4 Rivals Almost United on Ways to Fight Spam
By SAUL HANSELL
our
large Internet service providers agreed yesterday to a partial truce in
their battle with one another over potential technology to stop junk
e-mail in hopes that they can devote their united energy to fighting
spam. More than a year ago the four providers - America Online, Yahoo, EarthLink and Microsoft
- said that they would work together to create technical standards that
could verify the identity of the sender of an e-mail message. Most
spam, and nearly all of the messages in the rapidly growing
identity-theft fraud known as phishing, is done with a fake return
address. Many experts suggest that a system that could identify and
discard such falsely addressed messages is one of the most potent
possible weapons against spam. "The biggest thing we can do to
reduce spam is sender authentication," said Brian Sullivan, the senior
director for mail operations at America Online. But the
Internet providers have supported different technical approaches. Last
month, Microsoft agreed to merge its proposal, called Caller ID, with
another, called Sender Policy Framework, or S.P.F., backed by America
Online and EarthLink. The new name of the combined standard is Sender
ID. Yahoo had continued to support a very different approach,
called Domain Keys, that is more technically powerful but would take
longer to carry out. In an announcement yesterday, the two remaining camps agreed to give limited support to test each other's technology. "Over
the last year, we had four gorillas learning how to dance," Mr.

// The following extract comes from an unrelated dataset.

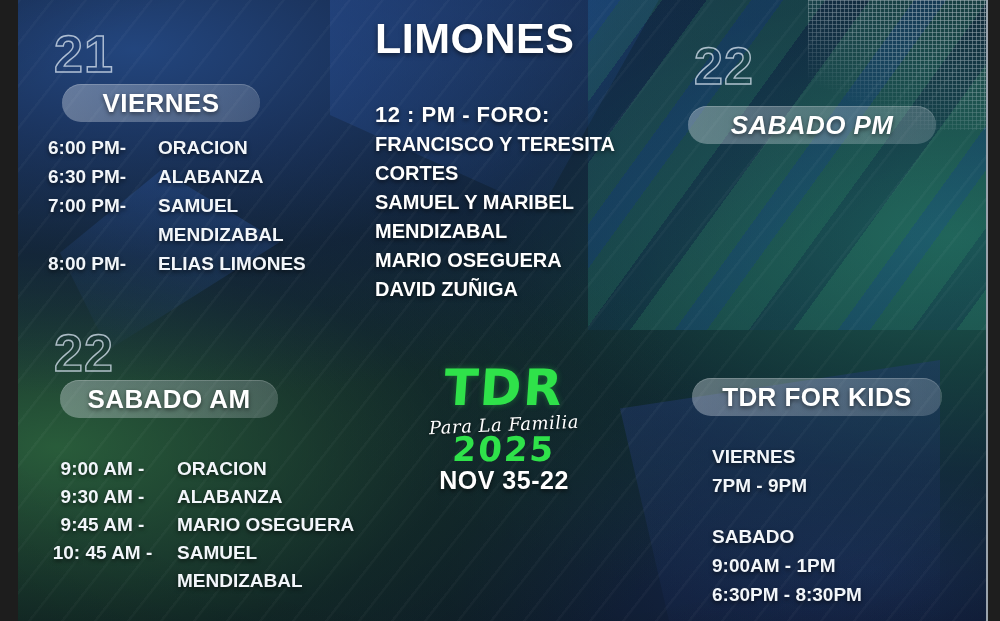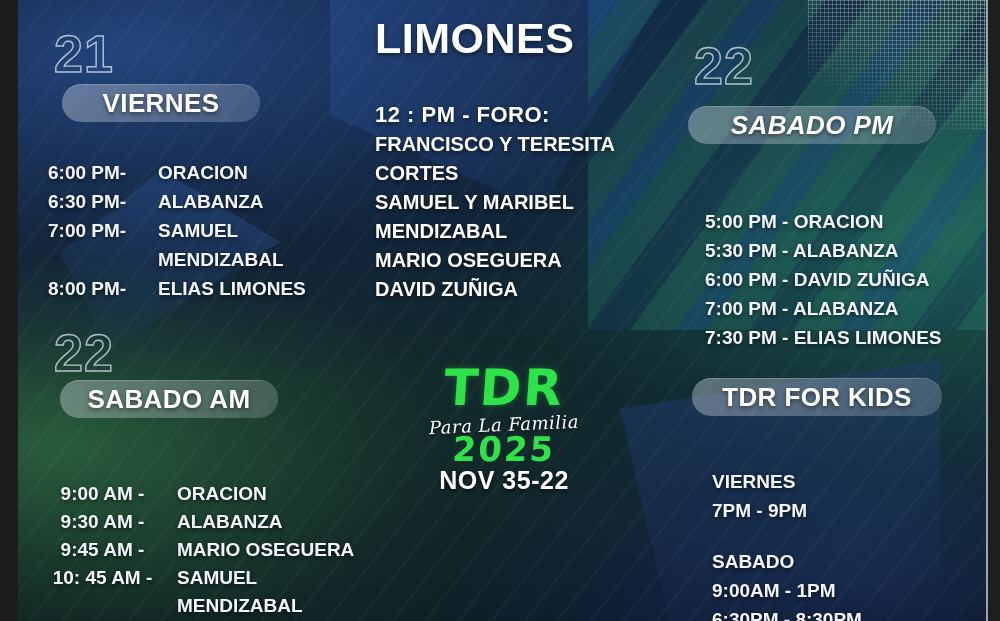"6:00 PM-" .sched { margin-top: 25px -> none }
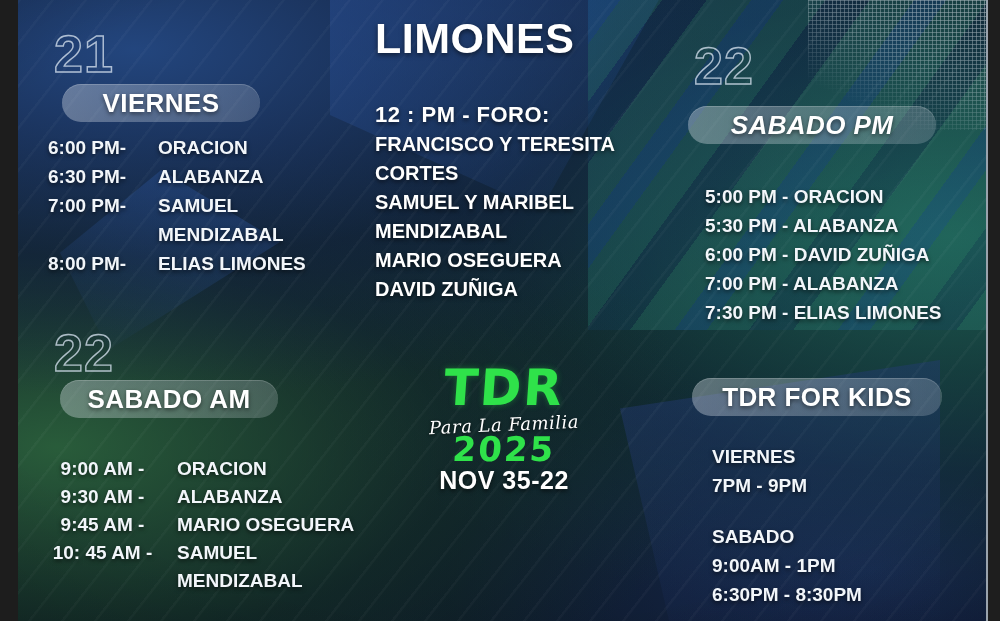"5:00 PM - ORACION" div.sched { html: <div> <div>5:00 PM - ORACION</div> <div>5:30 PM - ALABANZA</div> <div>6:00 PM - DAVID ZUÑIGA</div> <div>7:00 PM - ALABANZA</div> <div>7:30 PM - ELIAS LIMONES</div> </div> -> none }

Sullivan said. "Finally we can work from the same choreography." Meng Wong, the author of the S.P.F. protocol, praised the agreement. "It's
good news because we now have a road map," he said. "We can proceed
with S.P.F. and Sender ID now and with Domain Keys as a second wave." Indeed,
proponents said the two approaches had the potential to be
complementary. The Internet provider that sends an e-mail message can
use both methods at the same time to vouch for the veracity of the
sender's address. And the provider that receives a message can also
look to either approach to help determine whether a message should be
discarded as spam. America Online and EarthLink said yesterday
that they would use Domain Keys by the end of the year. And Yahoo said
it would probably start using both Domain Keys and Sender ID by the end
of the year. Microsoft did not commit itself to using Domain Keys,
saying it was still evaluating it and some other related approaches,
like one recently proposed by Cisco. Despite
the talk of tests, S.P.F. and the new Sender ID proposal appear to have
momentum in being adopted by major players. America Online and
EarthLink already use S.P.F. to verify their outgoing e-mail. And
Microsoft has said it will soon use the Sender ID system. Perhaps
more important, America Online has said that by the end of the summer
it will look to see whether messages it receives are verified by S.P.F.
and that high-volume mailers will have to use it if they want their
messages to be delivered to AOL subscribers. Several large e-mail
senders, including Amazon.com and Google, have already taken the steps necessary to verify their mail using S.P.F. S.P.F.
and Sender ID have gained a following because they are the easiest to
put in effect. They are based on the fact that every computer on the
Internet has a unique identifier, called an Internet Protocol number.
That number is much harder to fake than a return e-mail address. Sender
ID allows an organization, like an Internet provider or a company, to
designate certain I.P. addresses as the computers that are authorized
to send e-mail on its behalf. Any e-mail that pretended to be from that
organization but was not from those designated I.P. numbers would be
suspect. The problem with this approach is that there are
legitimate cases of one server's sending e-mail on behalf of another.
For example, online greeting card services often send messages with the
return address of the person who sent the message. That way, if the
recipient of that message replies to it, the response is routed back to
the original sender. The backers of S.P.F. and Sender ID say
there are ways to work around these problems, but they may require
adjustments to the procedures of some mail senders. The Domain
Keys approach tries to verify the actual sender of a message, not the
computer used to send it. The author of an e-mail inserts a short code,
known as a digital signature, into the header of each message. The
computer that receives the message can use the signature to verify if
the message was actually created by the sender in the "from" line. This
method could let one computer send mail on behalf of another, as in the
greeting card example. But it requires greater changes to the programs
that send and receive e-mail. The Internet providers, however,
cautioned that both of these technical approaches are just part of the
solution to the problem. Once Internet recipients can verify who is
sending them mail, they can start to keep track of who sends legitimate
mail and who sends spam. "I don't think that users will see a
reduction in spam right away," said Robert Sanders, chief architect at
EarthLink. "Identity is just the first step."